▶ [Data extracts]:

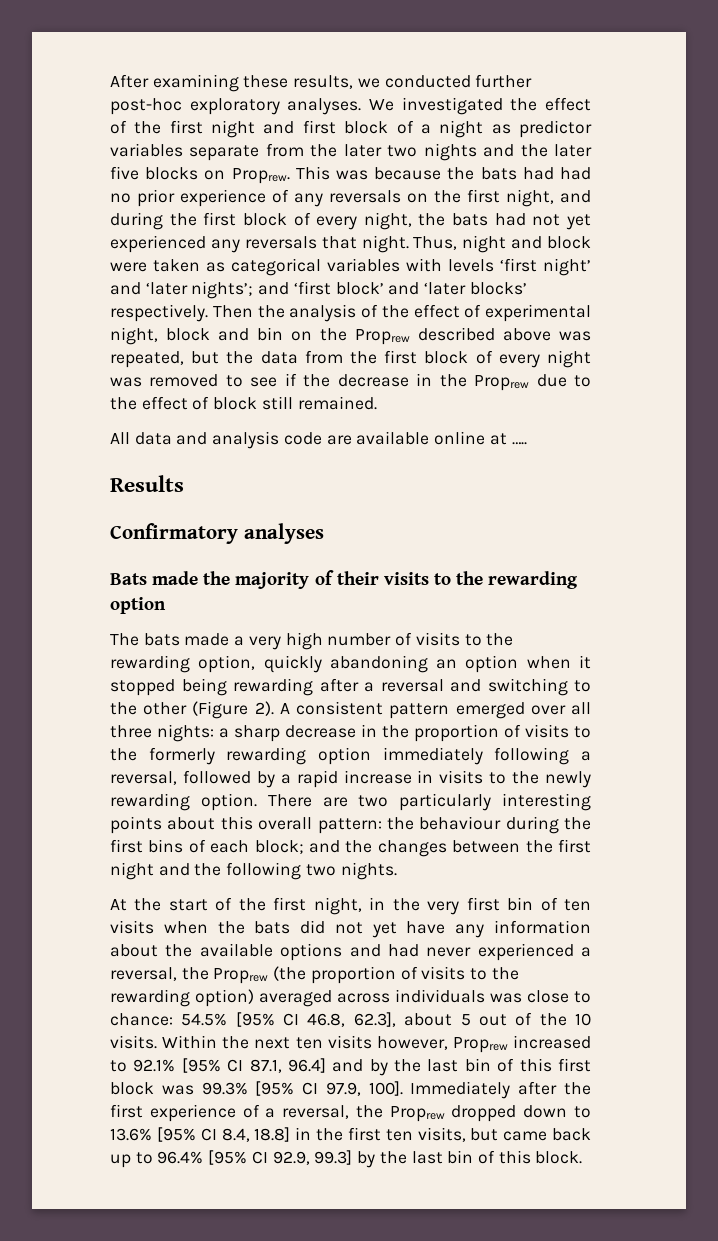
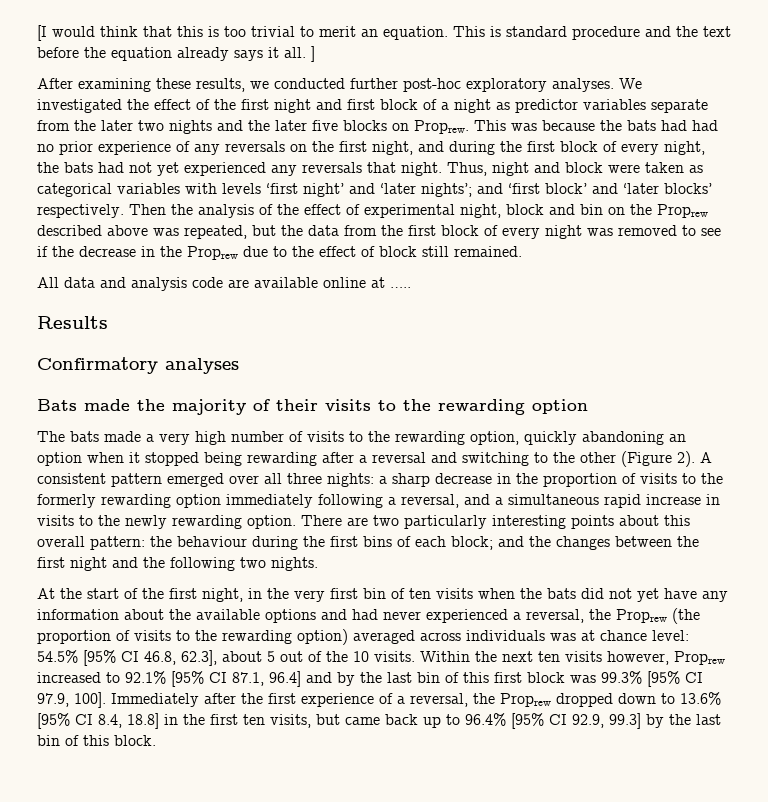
+ [I would think that this is too trivial to merit an equation. This is standard procedure and the text before the equation already says it all. ]
- A consistent pattern emerged over all three nights: a sharp decrease in the proportion of visits to the formerly rewarding option immediately following a reversal, followed by a rapid increase in visits to the newly rewarding option.
+ A consistent pattern emerged over all three nights: a sharp decrease in the proportion of visits to the formerly rewarding option immediately following a reversal, and a simultaneous rapid increase in visits to the newly rewarding option.
- At the start of the first night, in the very first bin of ten visits when the bats did not yet have any information about the available options and had never experienced a reversal, the Proprew (the proportion of visits to the rewarding option) averaged across individuals was close to chance: 54.5% [95% CI 46.8, 62.3], about 5 out of the 10 visits.
+ At the start of the first night, in the very first bin of ten visits when the bats did not yet have any information about the available options and had never experienced a reversal, the Proprew (the proportion of visits to the rewarding option) averaged across individuals was at chance level: 54.5% [95% CI 46.8, 62.3], about 5 out of the 10 visits.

▶ [About this exercise]: Repeat each entry above exactly. Omit the pictures.

▶ [Exercise solution]:
+ [I would think that this is too trivial to merit an equation. This is standard procedure and the text before the equation already says it all. ]
- A consistent pattern emerged over all three nights: a sharp decrease in the proportion of visits to the formerly rewarding option immediately following a reversal, followed by a rapid increase in visits to the newly rewarding option.
+ A consistent pattern emerged over all three nights: a sharp decrease in the proportion of visits to the formerly rewarding option immediately following a reversal, and a simultaneous rapid increase in visits to the newly rewarding option.
- At the start of the first night, in the very first bin of ten visits when the bats did not yet have any information about the available options and had never experienced a reversal, the Proprew (the proportion of visits to the rewarding option) averaged across individuals was close to chance: 54.5% [95% CI 46.8, 62.3], about 5 out of the 10 visits.
+ At the start of the first night, in the very first bin of ten visits when the bats did not yet have any information about the available options and had never experienced a reversal, the Proprew (the proportion of visits to the rewarding option) averaged across individuals was at chance level: 54.5% [95% CI 46.8, 62.3], about 5 out of the 10 visits.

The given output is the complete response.